For the first one, I knew I wanted this girl to be very different from Alice. Selfishly this was because I want to be able to work on both at the same time, and need them to be distinct enough to be able to do that. At the same time, I also figured it was time to stretch some different creative muscles. The first thing I came up was that she's trapped.

Sveta is trapped. And her response to being or feeling trapped is anger. Bitterness. Resentment. Fear.

For the second one, her driving motivation is to get unstuck. She wants to be accepted for who she is. She wants to be liked.

So I had those two in place, but then we came back to my bestest friend, the question of WHY? Why does Sveta feel trapped? What drove this?

That's where history comes into play. About 20 years back from when Sveta would have to join the paratroopers, the Russian Revolution was coming to an end. Stalin was flirting with power. The Reds had defeated the Whites.

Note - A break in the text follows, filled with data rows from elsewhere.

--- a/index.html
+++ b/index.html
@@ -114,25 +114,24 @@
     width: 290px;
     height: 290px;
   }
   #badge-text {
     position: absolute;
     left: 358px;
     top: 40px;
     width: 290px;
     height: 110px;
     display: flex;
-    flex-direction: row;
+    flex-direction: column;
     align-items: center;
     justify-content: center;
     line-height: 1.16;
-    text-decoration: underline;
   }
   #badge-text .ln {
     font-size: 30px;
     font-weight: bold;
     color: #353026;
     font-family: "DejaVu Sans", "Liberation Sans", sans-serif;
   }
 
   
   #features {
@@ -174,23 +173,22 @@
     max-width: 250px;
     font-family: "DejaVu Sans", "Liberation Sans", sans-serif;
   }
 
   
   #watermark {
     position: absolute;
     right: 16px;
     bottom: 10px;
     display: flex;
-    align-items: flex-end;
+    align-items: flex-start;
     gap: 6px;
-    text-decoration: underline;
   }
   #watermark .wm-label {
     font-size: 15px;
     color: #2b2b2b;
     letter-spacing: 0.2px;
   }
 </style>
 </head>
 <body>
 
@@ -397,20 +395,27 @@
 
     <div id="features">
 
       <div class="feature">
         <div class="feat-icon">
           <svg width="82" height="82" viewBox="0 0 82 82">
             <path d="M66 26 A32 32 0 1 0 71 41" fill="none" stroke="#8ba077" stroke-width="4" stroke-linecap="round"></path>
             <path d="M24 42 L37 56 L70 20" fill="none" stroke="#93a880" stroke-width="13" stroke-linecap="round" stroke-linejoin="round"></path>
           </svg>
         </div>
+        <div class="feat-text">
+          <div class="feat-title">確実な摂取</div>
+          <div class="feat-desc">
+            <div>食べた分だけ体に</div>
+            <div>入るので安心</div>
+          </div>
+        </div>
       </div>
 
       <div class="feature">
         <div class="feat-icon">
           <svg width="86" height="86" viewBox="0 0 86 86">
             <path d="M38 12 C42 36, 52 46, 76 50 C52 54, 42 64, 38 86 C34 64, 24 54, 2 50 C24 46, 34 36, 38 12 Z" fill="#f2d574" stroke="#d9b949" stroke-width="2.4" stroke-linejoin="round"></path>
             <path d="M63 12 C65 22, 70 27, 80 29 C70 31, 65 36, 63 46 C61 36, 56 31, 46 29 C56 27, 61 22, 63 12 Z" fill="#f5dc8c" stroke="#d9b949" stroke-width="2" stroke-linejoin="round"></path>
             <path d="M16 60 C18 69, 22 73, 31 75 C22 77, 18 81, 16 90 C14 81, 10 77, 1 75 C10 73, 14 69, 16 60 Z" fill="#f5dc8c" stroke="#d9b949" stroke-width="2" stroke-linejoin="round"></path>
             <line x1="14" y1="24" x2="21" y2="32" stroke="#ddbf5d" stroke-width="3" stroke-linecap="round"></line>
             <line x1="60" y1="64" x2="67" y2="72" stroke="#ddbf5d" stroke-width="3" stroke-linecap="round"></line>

The Russian Revolution and the years that followed contain absolutely horrific atrocities committed against humanity by the Soviets. So knowing that Sveta had to be connected in some way to their leadership fed into her personality. I wasn't about to write a character who was in favor of the gulag system or the Great Purge.

That's when Sveta's personal history started forming in my mind.

First and foremost, her father. Alexander. It took me a few Google searches to confirm I wanted him in Stalin's inner circle, working with the NKVD (secret police, like the Gestapo of the Soviets and before the KGB). He's not a good person.

Then the question of "how much does Sveta know about his work" cropped up.

(Keep in mind that while I was forming Sveta, Flora was also exploring Zhanna, and so we fed off each other's back stories)

How much...

Well I knew immediately that Sveta had to be an only child. As an only child, she would have her parents undivided attention. She would lack companionship, friendship (this is where Zhanna's backstory came into play). This would feed into Sveta's need to be accepted.

How much...

This took me longer than anything else for her history. In the end, I decided there needed to be a moment in childhood where Sveta went from "Dad is a good and loyal Russian and idk about his work but I know he's doing what's right for the country" to "holy shit my father's involved with crimes against humanity".

With that revelation, Sveta's mother finally fell into place. Veronika (I adore her). She knows what her husband does, and she hates it. Veronika is partially inspired by Stalin's second wife, who used to get into arguments with him and one night, ended her life to get away. That's how I see Veronika. She's resisting but she's trapped.

Trapped.

There was that word again.

Veronika is trapped, and Sveta, as she gets older, is trapped as well. I was inspired in part by a different Svetlana, Stalin's daughter, who Churchill recorded a comment about.

"...a handsome red-haired girl, who kissed her father dutifully".

It became clear that Sveta had to act the part. She had to be the good and loyal Russian. Zhanna enters the picture, there, though and through the character of Zhanna, Sveta starts her own little act of rebellion. But she's still a puppet of her father and Stalin's regime. She's still putting on a front of loving what they stand for.

That's why she joins the snipers. With the Winter War between Finland and Russia already in full swing by the time she'd reach the right age to join the military, it was easy. Soviets had women in the army. So she joins the snipers to get away from her father and the politics and the drama.

But having Sveta be the only daughter of a highly important Soviet official, one who is trusted by Stalin (both she and her dad) and a trained trained sniper, opened the door back up for the next bit.

How (and why) are they in America?

and beyond that, what does being in America with the Allies look like for a daughter of Stalin's regime?